Sabe-se que crianças e adolescentes com DM1 apresentam desenvolvimento precoce de doença aterosclerótica (12) com maior rigidez e espessamento de paredes arteriais comparadas aos indivíduos não-diabéticos, antes mesmo da detecção clínica de complicações micro ou macrovasculares (13,14). Entretanto, nesses pacientes, o ganho de peso decorrente do tratamento insulínico intensivo (15) associado às mudanças no padrão alimentar e ao sedentarismo tem sido associado à presença de um perfil lipídico mais aterogênico, com elevação de triglicerídios, LDL, ApoB e diminuição de HDL (15-17). Recentes estudos em nosso meio observaram que a prevalência de obesidade, sobrepeso e/ou risco de sobrepeso em pacientes DM1 já atinge 21,2% (18) e de síndrome metabólica varia entre 12% e 40% (19). Um subestudo de Pittsburg Epidemiology of Diabetes Complication, analisando a resistência insulínica pelo clampe euglicêmico hiperinsulinêmico, demonstrou que os principais fatores de risco para o aumento da resistência insulínica nesta população foram, em ordem decrescente de importância, relação cintural/quadril, presença de hipertensão arterial, história familiar de DM2 e níveis de HbA1c aumentados (10).

Recentemente, foi realizado um estudo de corte transversal incluindo 118 pacientes com DM1 adultos acompanhados no ambulatório de diabetes da UERJ e 96 indivíduos não-diabéticos (funcionários do hospital, residentes e estudantes de medicina com glicemia de jejum < 100 mg/dl), que teve como objetivo determinar as diferenças demográficas, clínicas ou laboratoriais entre os dois grupos. Pacientes e controles foram pareados por idade, sexo, IMC e presença de tabagismo e submetidos à avaliação clínica e laboratorial. Os pacientes com DM1 não apresentaram pior perfil lipídico em relação aos controles e em geral seus níveis lipídicos são favoráveis, mesmo com controle glicêmico insatisfatório. Entretanto, estudo prévio de nosso grupo demonstrou que o subgrupo de crianças e adolescentes apresentou maior prevalência de colesterol total e LDL elevados em relação aos indivíduos não-diabéticos pareados (2).

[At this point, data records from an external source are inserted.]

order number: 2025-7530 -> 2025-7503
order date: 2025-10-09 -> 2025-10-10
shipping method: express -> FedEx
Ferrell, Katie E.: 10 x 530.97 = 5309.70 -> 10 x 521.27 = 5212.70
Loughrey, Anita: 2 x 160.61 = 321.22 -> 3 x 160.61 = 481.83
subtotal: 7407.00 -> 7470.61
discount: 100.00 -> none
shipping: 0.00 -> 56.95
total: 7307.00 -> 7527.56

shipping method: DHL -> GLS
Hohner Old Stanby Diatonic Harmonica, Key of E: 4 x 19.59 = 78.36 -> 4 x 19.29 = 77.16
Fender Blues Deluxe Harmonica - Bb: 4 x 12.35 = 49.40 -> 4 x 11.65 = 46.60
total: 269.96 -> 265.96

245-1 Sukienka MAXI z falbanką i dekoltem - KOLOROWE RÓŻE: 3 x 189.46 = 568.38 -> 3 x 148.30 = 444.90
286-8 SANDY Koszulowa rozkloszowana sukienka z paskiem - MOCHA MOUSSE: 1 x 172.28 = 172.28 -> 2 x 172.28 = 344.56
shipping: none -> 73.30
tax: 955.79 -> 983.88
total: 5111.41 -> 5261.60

Apesar de pacientes com DM1 serem jovens e, em geral, não apresentarem alterações lipídicas importantes, as complicações micro e macrovasculares que ocorrem no DM1 podem ser devidas a outros fatores que poderiam ser explicados pela hiperglicemia per se.

Dessa forma, elevações prolongadas da glicemia podem levar à glicosilação de proteínas no sangue e na parede arterial, gerando os produtos finais de glicação (AGE), o que determina aumento da concentração de espécies reativas de oxigênio e piora da função endotelial. Assim como o aumento do estresse oxidativo na célula vascular, outros processos promovidos pelo estado diabetogênico são responsáveis pela natureza prótrombótica endotelial do paciente diabético. São elas: a produção de citocinas que reduzem a produção de colágeno e tornam a placa mais vulnerável, aumento dos níveis séricos de fator de necrose tumoral-alfa e moléculas de adesão, maior produção de endotelina 1, alteração do pool intracelular de cálcio com anormalidades plaquetárias e ativação direta de vias de sinalização intracelular pró-ateroscleróticas como os receptores para AGEs e o NFkB (20).

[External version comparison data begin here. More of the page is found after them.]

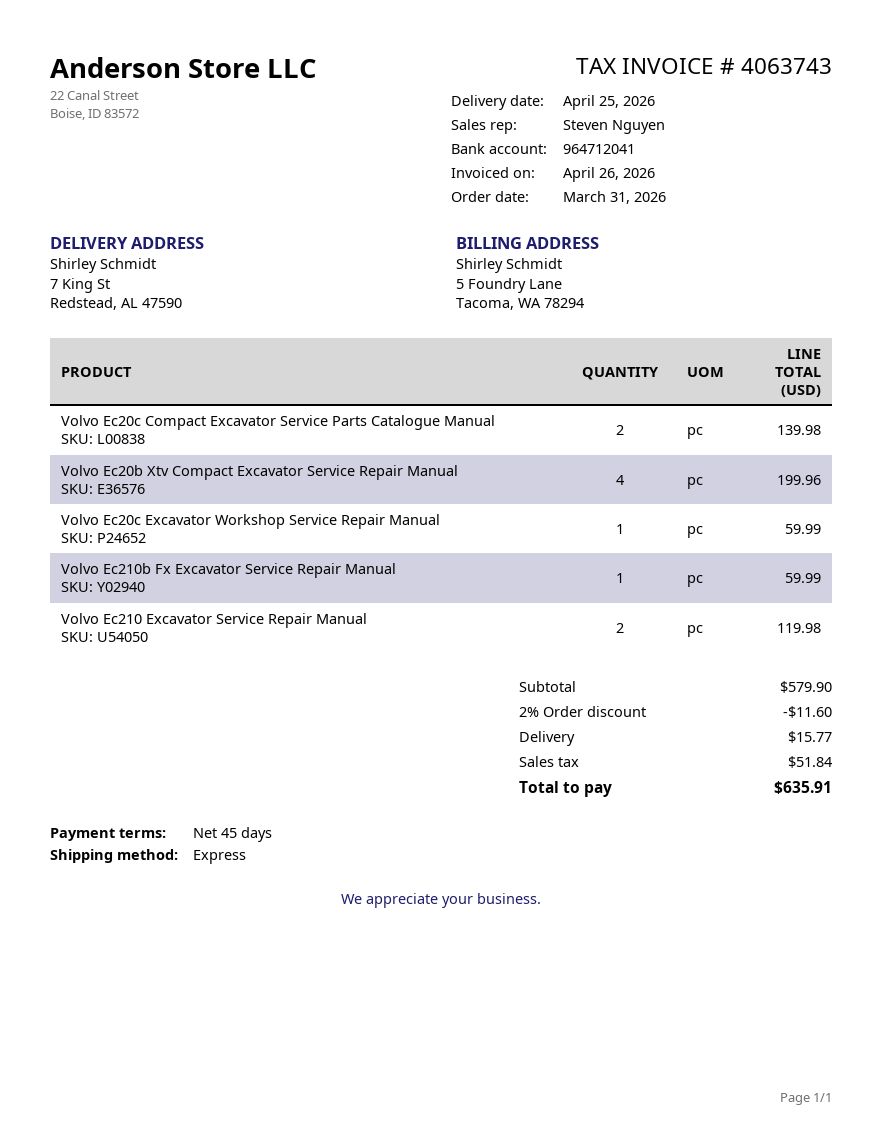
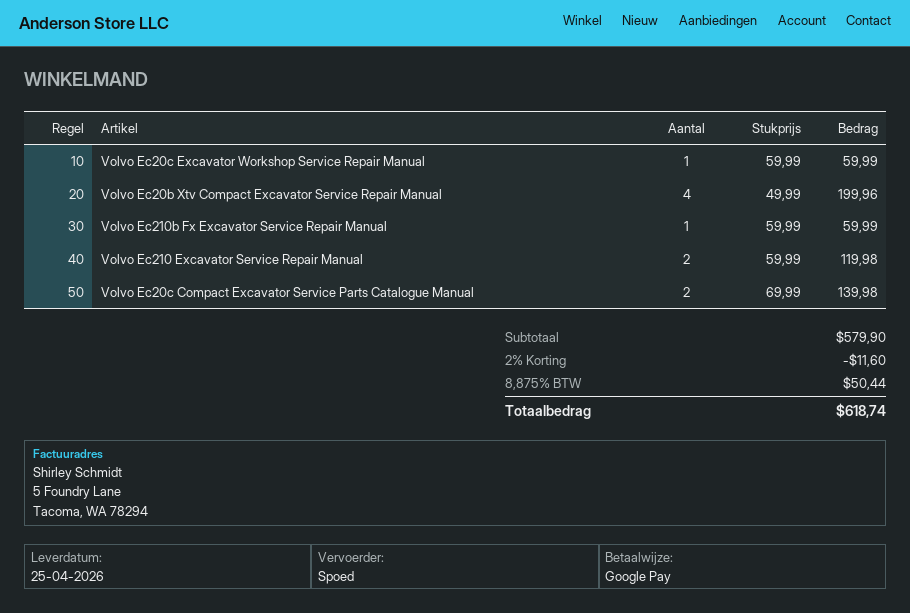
shipping: 15.77 -> none
tax: 51.84 -> 50.44
total: 635.91 -> 618.74

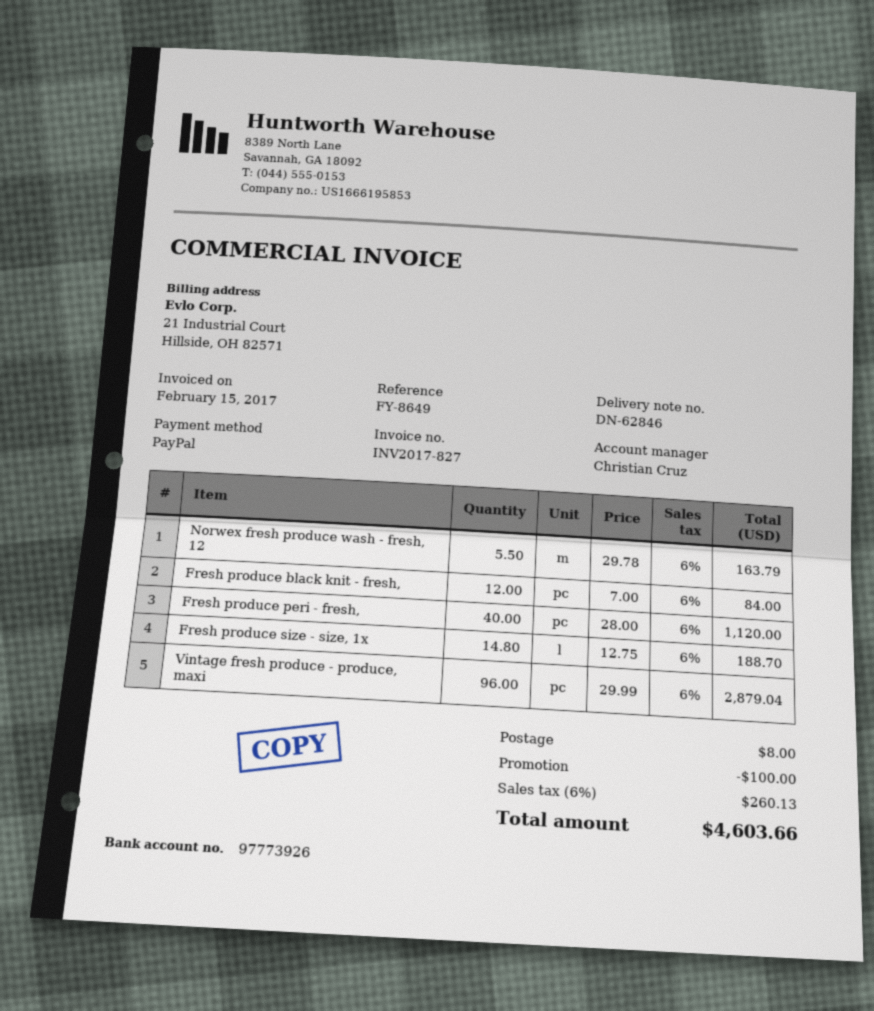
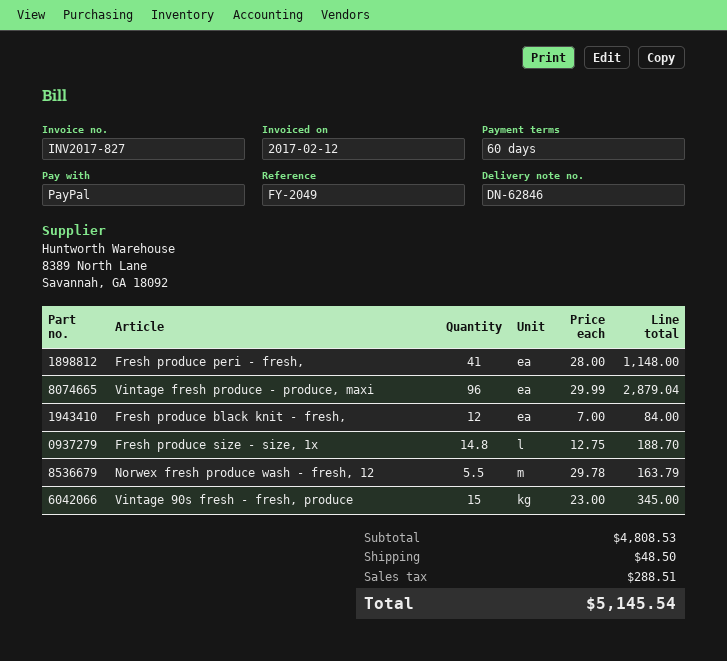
invoice date: 2017-02-15 -> 2017-02-12
reference: FY-8649 -> FY-2049
Fresh produce peri - fresh,: 40 x 28.00 = 1120.00 -> 41 x 28.00 = 1148.00
Vintage 90s fresh - fresh, produce: none -> 15 x 23.00 = 345.00
discount: 100.00 -> none
shipping: 8.00 -> 48.50
tax: 260.13 -> 288.51
total: 4603.66 -> 5145.54

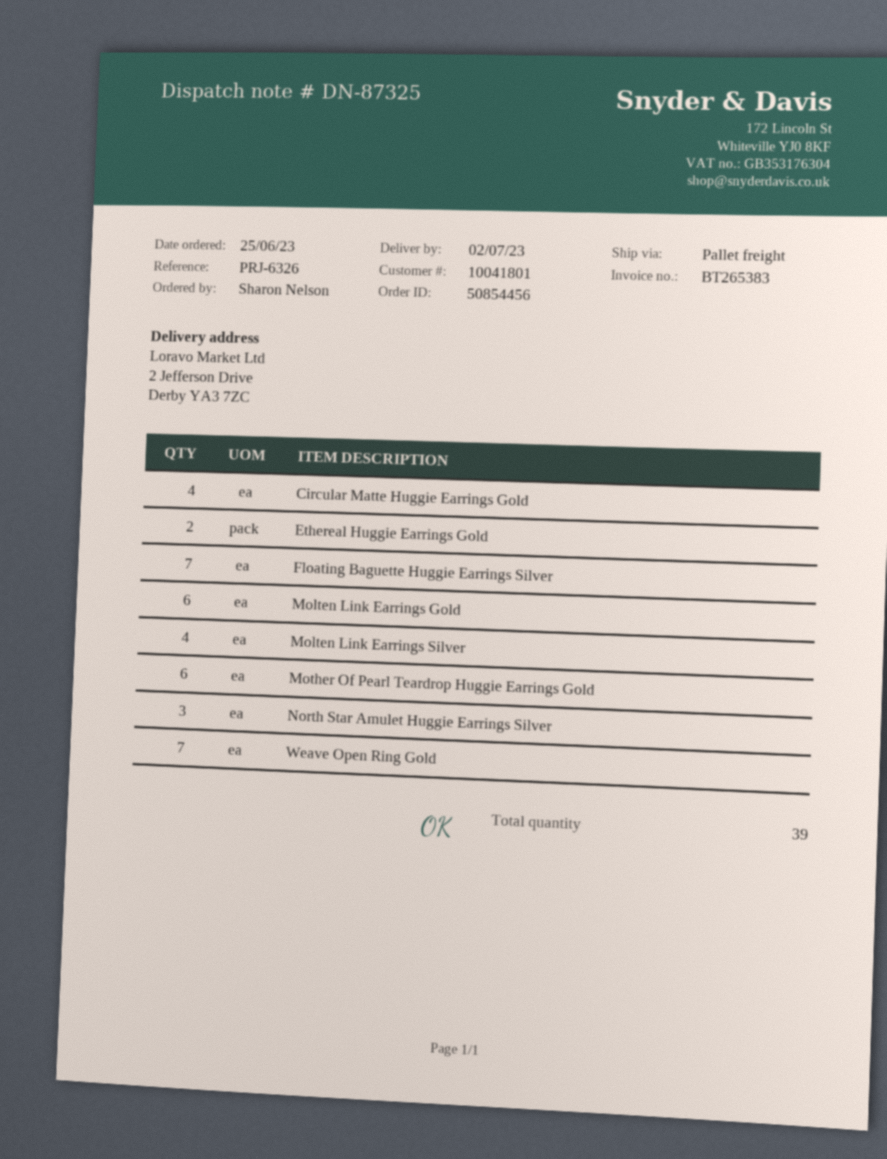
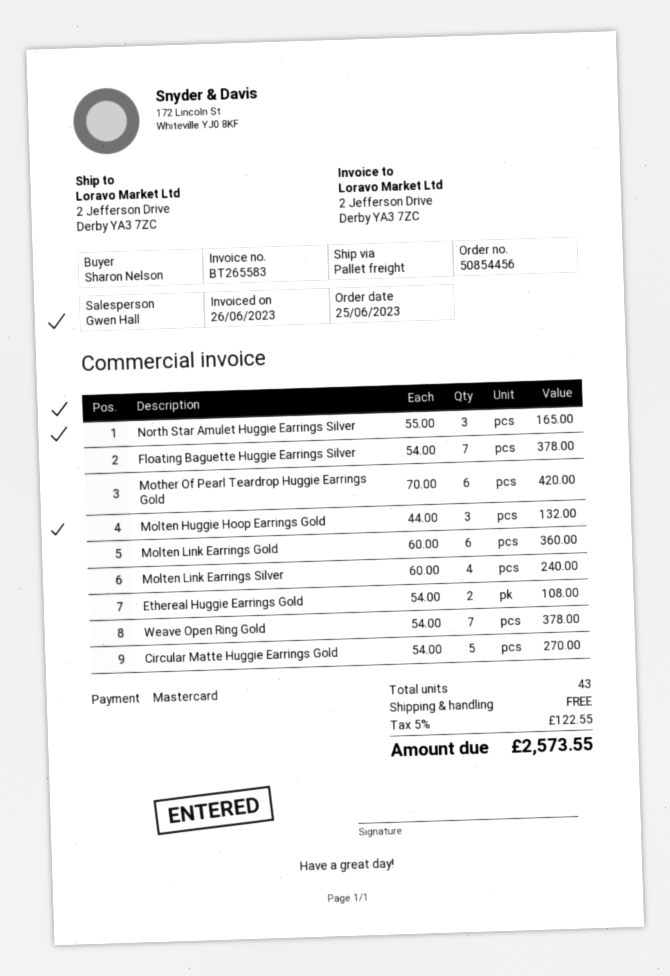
invoice number: BT265383 -> BT265583
Circular Matte Huggie Earrings Gold: 4 -> 5
Molten Huggie Hoop Earrings Gold: none -> 3
total quantity: 39 -> 43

Assim sendo, além da hiperglicemia, da formação acelerada de AGE avançada e do aumento do estresse oxidativo, outras condições foram propostas para explicar a aceleração da aterosclerose no diabetes, como a presença de marcadores inflamatórios (21) e fatores genéticos (22).

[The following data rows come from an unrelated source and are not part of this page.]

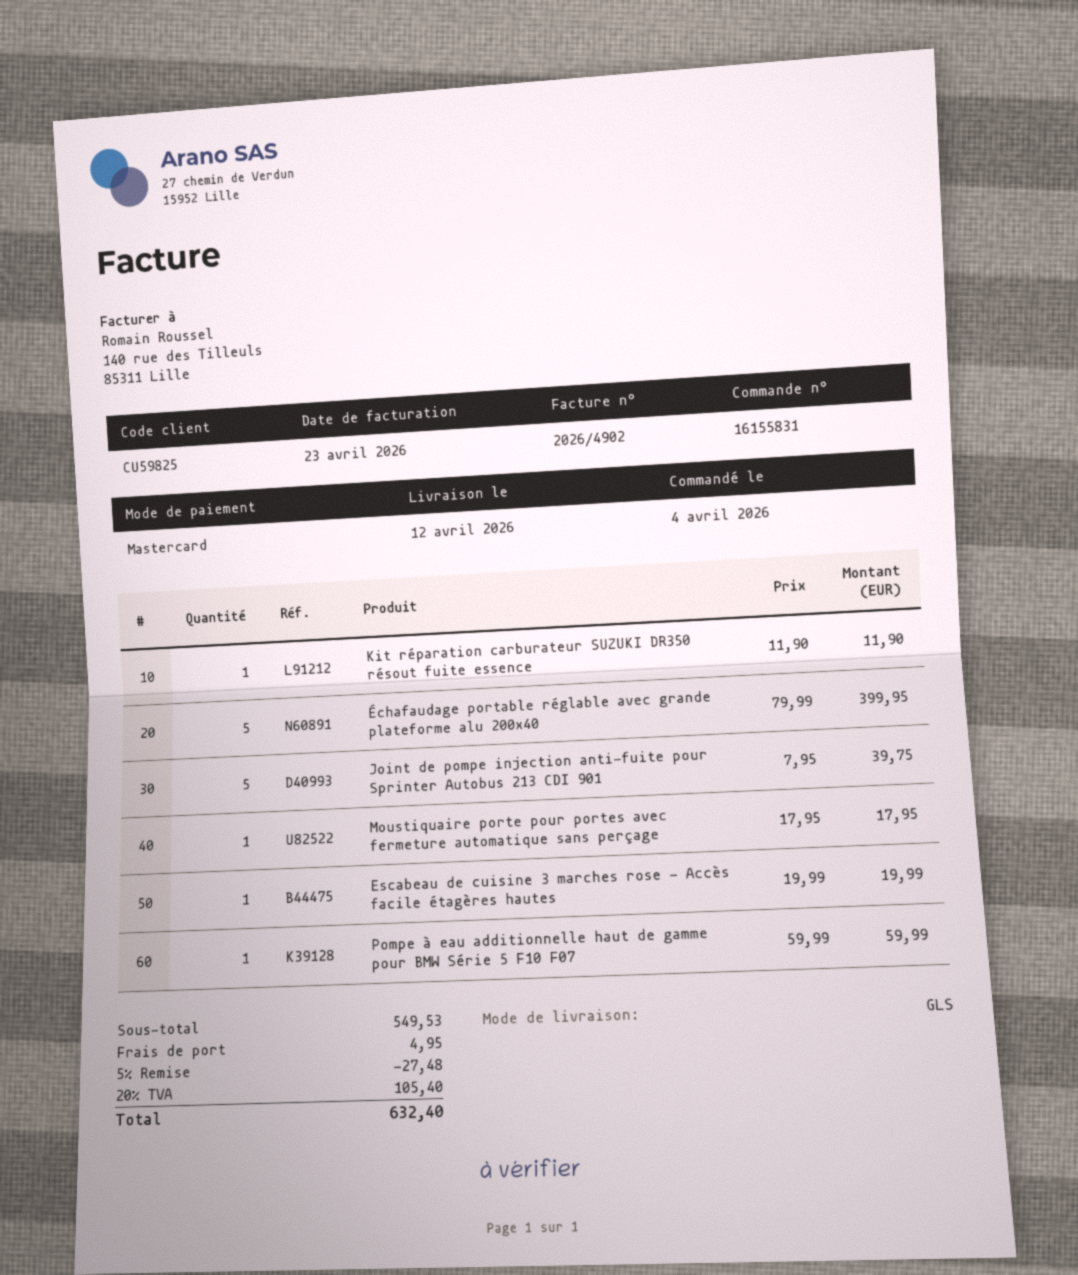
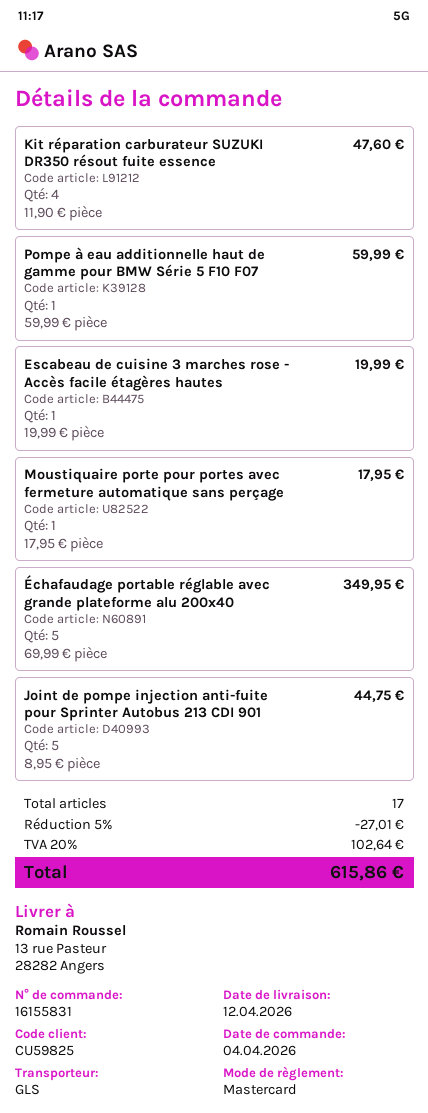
Kit réparation carburateur SUZUKI DR350 résout fuite essence: 1 x 11.90 = 11.90 -> 4 x 11.90 = 47.60
Échafaudage portable réglable avec grande plateforme alu 200x40: 5 x 79.99 = 399.95 -> 5 x 69.99 = 349.95
Joint de pompe injection anti-fuite pour Sprinter Autobus 213 CDI 901: 5 x 7.95 = 39.75 -> 5 x 8.95 = 44.75
discount: 5% = 27.48 -> 5% = 27.01
shipping: 4.95 -> none
tax: 20% = 105.40 -> 20% = 102.64
total: 632.40 -> 615.86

Estudos em animais evidenciaram que a dislipidemia associada ao diabetes não é necessária para induzir inflamação arterial no início da lesão aterosclerótica. Em estudo experimental, o aumento do processo aterosclerótico no rato diabético pôde ser normalizado após tratamento insulínico intensivo, indicando o papel fundamental do ambiente diabetogênico, mais provavelmente associado à hiperglicemia. A hiperglicemia nos ratos com dieta isenta de colesterol induziu inflamação arterial por meio do acúmulo de macrófagos e glicosaminoglicanas na parede arterial. Estas, que se acumularam mesmo na ausência da infiltração por macrófagos, podem ser responsáveis pelo passo inicial da lesão arterial pelo diabetes (22).

Por outro lado, o aumento nos triglicerídeos ricos em VLDL induzido pelo diabetes contribui para progressão da lesão e formação de placas avançadas com hemorragia intralesional. Dessa forma, tanto a hiperglicemia quanto a dislipidemia diabética aceleram diferentes fases de aterogênese no diabetes (22).

Em relação à hiperglicemia, os estudos DCCT/EDIC, após seguimento de 17 anos, mostraram que o tratamento intensivo do diabetes reduziu o risco de qualquer DCV em 42% e de infarto do miocárdio não- fatal, acidente vascular cerebral e morte em 57%, sendo esta redução na maior parte associada à redução da hemoglobina glicada durante o DCCT (23).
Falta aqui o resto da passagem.